▶ _What this task involves_:
The printed result should hold only the lines from the opening of the data through the line bearing "- The resulting", exactly as given and without pictures.

-.-.-

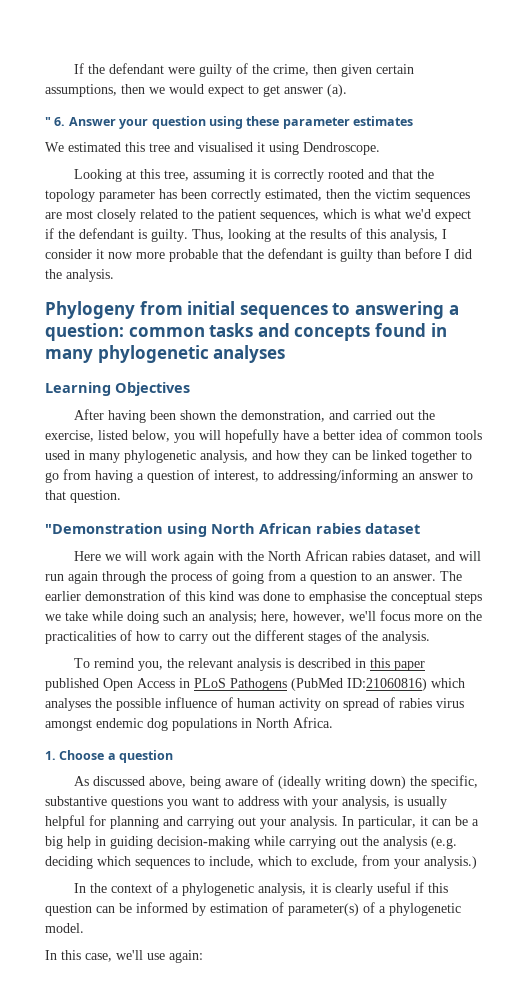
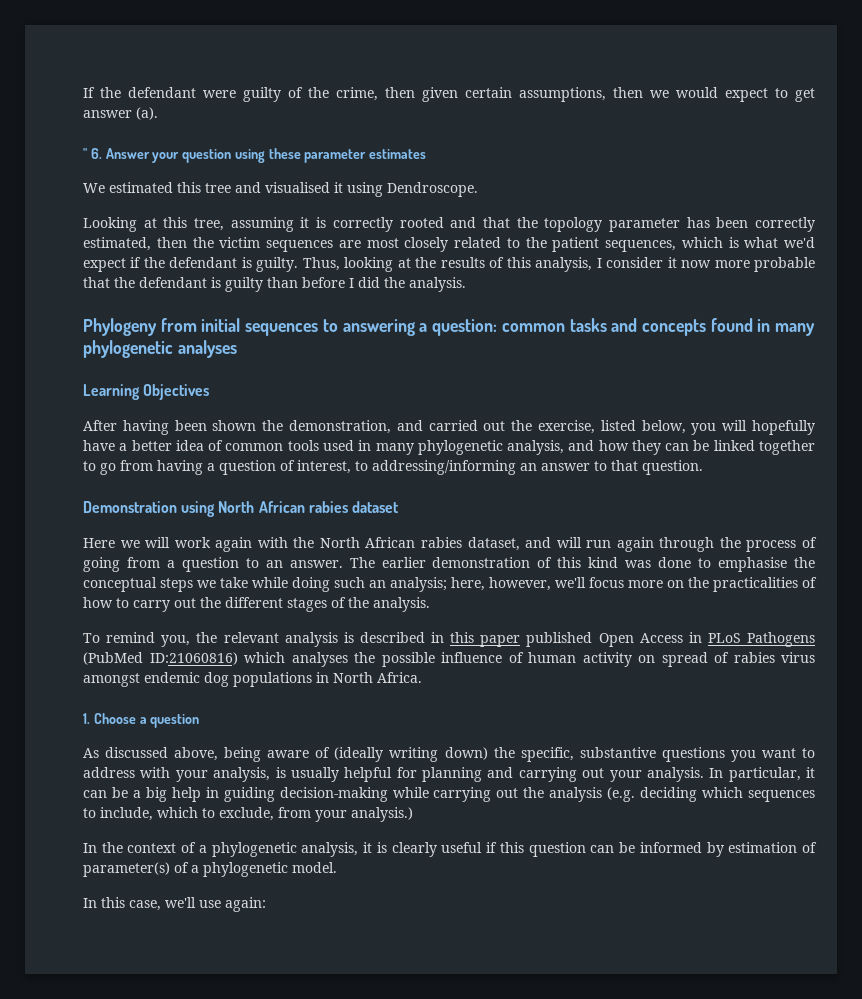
- "Demonstration using North African rabies dataset
+ Demonstration using North African rabies dataset

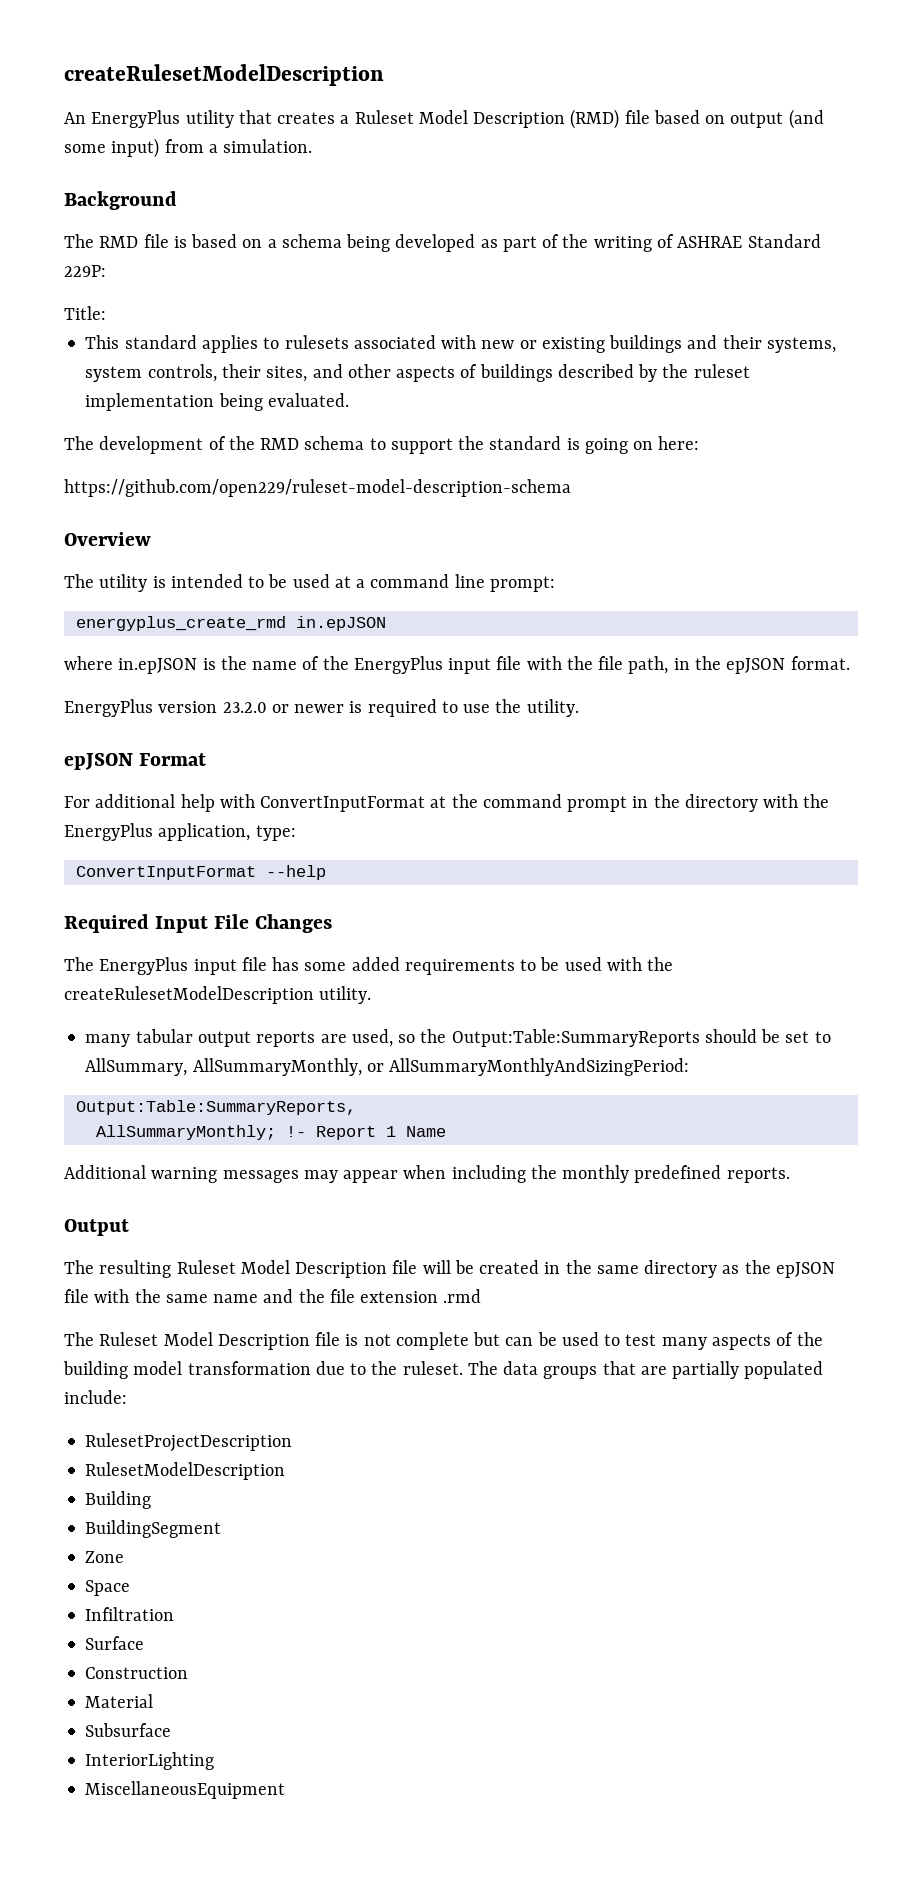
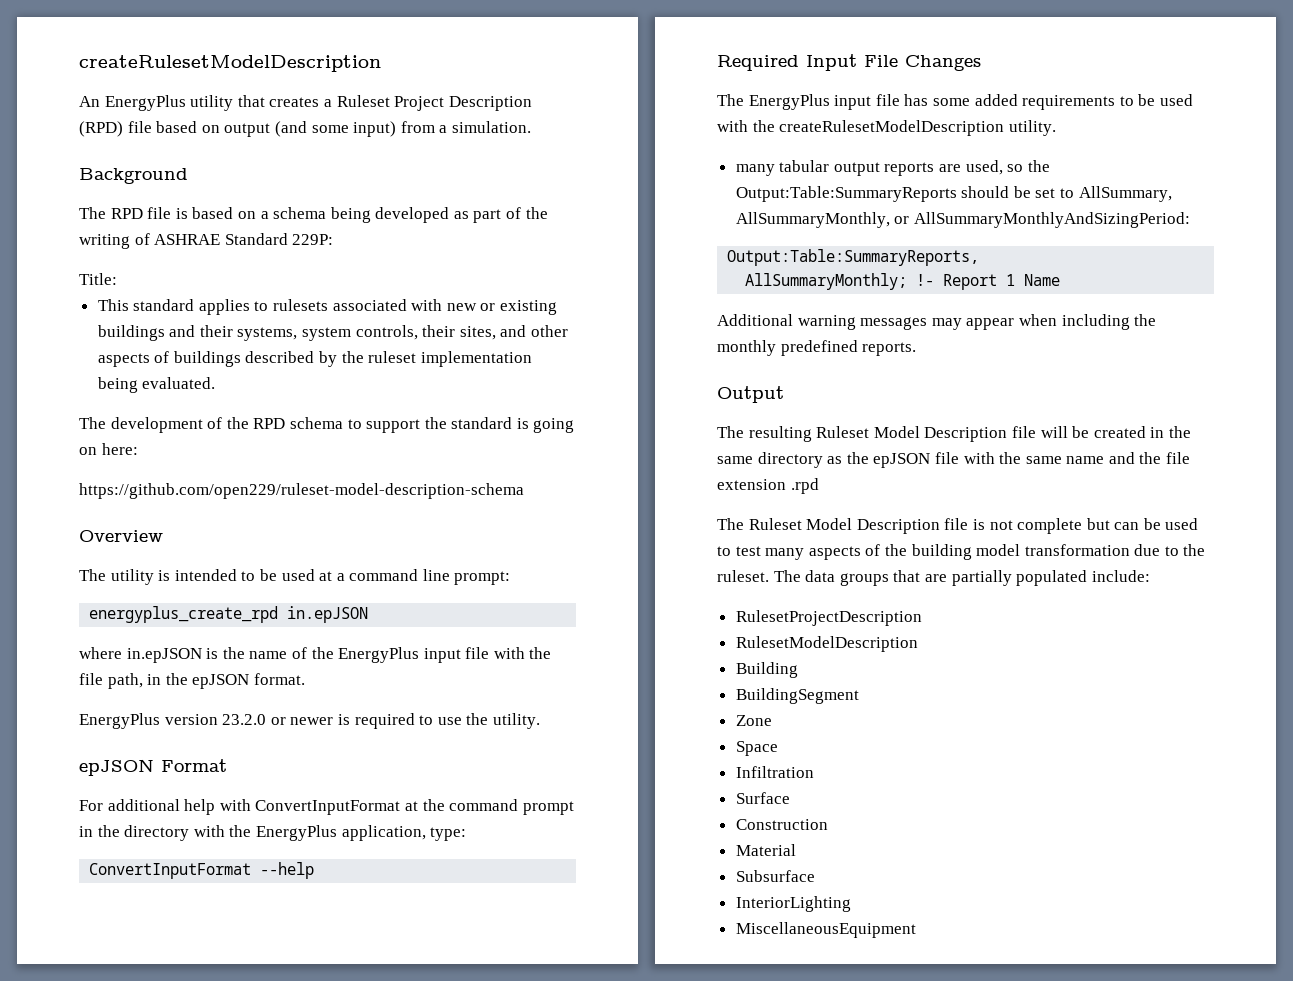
- An EnergyPlus utility that creates a Ruleset Model Description (RMD) file based on output (and some input) from a simulation.
+ An EnergyPlus utility that creates a Ruleset Project Description (RPD) file based on output (and some input) from a simulation.
- The RMD file is based on a schema being developed as part of the writing of ASHRAE Standard 229P:
+ The RPD file is based on a schema being developed as part of the writing of ASHRAE Standard 229P:
- The development of the RMD schema to support the standard is going on here:
+ The development of the RPD schema to support the standard is going on here:
- energyplus_create_rmd in.epJSON
+ energyplus_create_rpd in.epJSON
- The resulting Ruleset Model Description file will be created in the same directory as the epJSON file with the same name and the file extension .rmd
+ The resulting Ruleset Model Description file will be created in the same directory as the epJSON file with the same name and the file extension .rpd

-.-.-

▶ _Result for this exercise_:
- "Demonstration using North African rabies dataset
+ Demonstration using North African rabies dataset

- An EnergyPlus utility that creates a Ruleset Model Description (RMD) file based on output (and some input) from a simulation.
+ An EnergyPlus utility that creates a Ruleset Project Description (RPD) file based on output (and some input) from a simulation.
- The RMD file is based on a schema being developed as part of the writing of ASHRAE Standard 229P:
+ The RPD file is based on a schema being developed as part of the writing of ASHRAE Standard 229P:
- The development of the RMD schema to support the standard is going on here:
+ The development of the RPD schema to support the standard is going on here:
- energyplus_create_rmd in.epJSON
+ energyplus_create_rpd in.epJSON
- The resulting Ruleset Model Description file will be created in the same directory as the epJSON file with the same name and the file extension .rmd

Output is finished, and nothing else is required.